WHAT NEEDS TO BE DONE
From the entries below, reproduce exactly the line containing "- This project", the line containing "7 through a 220-ohm resistor.", and every line in between, with nothing added.

DATA RECORDS

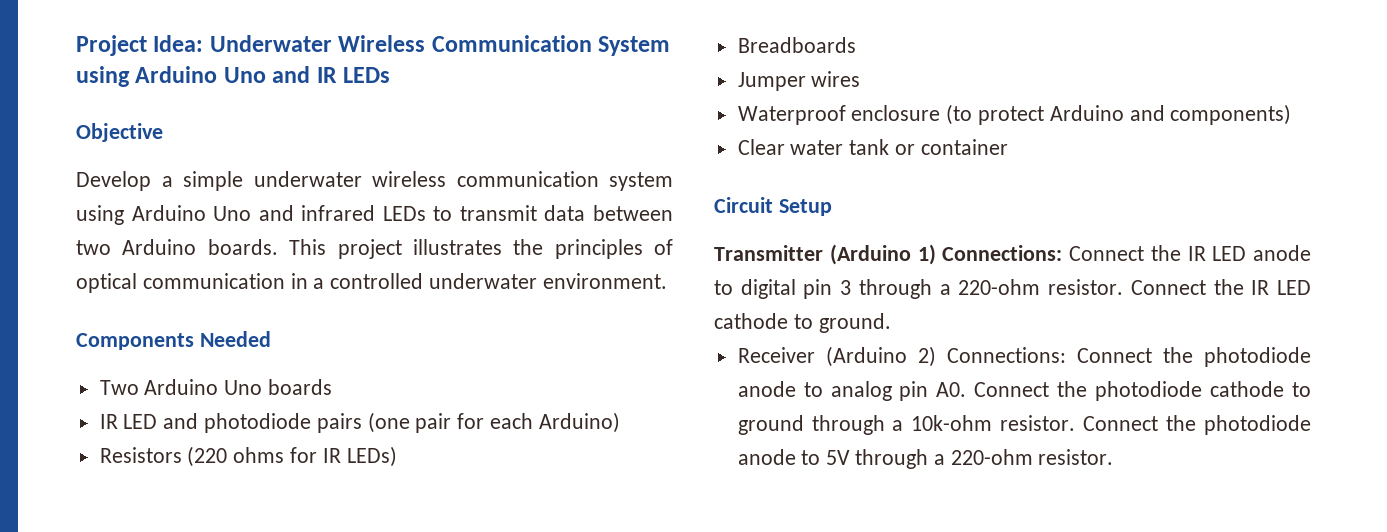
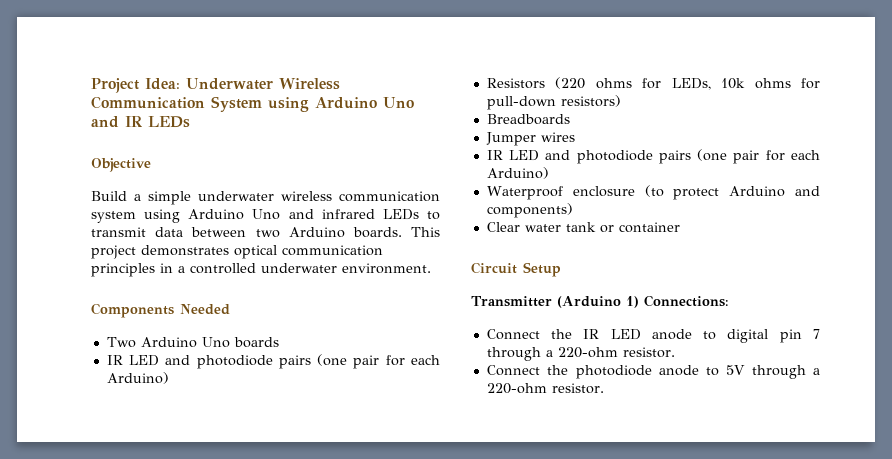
- Develop a simple underwater wireless communication system using Arduino Uno and infrared LEDs to transmit data between two Arduino boards.
+ Build a simple underwater wireless communication system using Arduino Uno and infrared LEDs to transmit data between two Arduino boards.
- This project illustrates the principles of optical communication in a controlled underwater environment.
+ This project demonstrates optical communication principles in a controlled underwater environment.
- Resistors (220 ohms for IR LEDs)
+ Resistors (220 ohms for LEDs, 10k ohms for pull-down resistors)
  Breadboards
  Jumper wires
+ IR LED and photodiode pairs (one pair for each Arduino)
- Transmitter (Arduino 1) Connections: Connect the IR LED anode to digital pin 3 through a 220-ohm resistor. Connect the IR LED cathode to ground.
- Receiver (Arduino 2) Connections: Connect the photodiode anode to analog pin A0. Connect the photodiode cathode to ground through a 10k-ohm resistor. Connect the photodiode anode to 5V through a 220-ohm resistor.
+ Transmitter (Arduino 1) Connections:
+ Connect the IR LED anode to digital pin 7 through a 220-ohm resistor.
+ Connect the photodiode anode to 5V through a 220-ohm resistor.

OUTPUT OF THE TASK
- This project illustrates the principles of optical communication in a controlled underwater environment.
+ This project demonstrates optical communication principles in a controlled underwater environment.
- Resistors (220 ohms for IR LEDs)
+ Resistors (220 ohms for LEDs, 10k ohms for pull-down resistors)
  Breadboards
  Jumper wires
+ IR LED and photodiode pairs (one pair for each Arduino)
- Transmitter (Arduino 1) Connections: Connect the IR LED anode to digital pin 3 through a 220-ohm resistor. Connect the IR LED cathode to ground.
- Receiver (Arduino 2) Connections: Connect the photodiode anode to analog pin A0. Connect the photodiode cathode to ground through a 10k-ohm resistor. Connect the photodiode anode to 5V through a 220-ohm resistor.
+ Transmitter (Arduino 1) Connections:
+ Connect the IR LED anode to digital pin 7 through a 220-ohm resistor.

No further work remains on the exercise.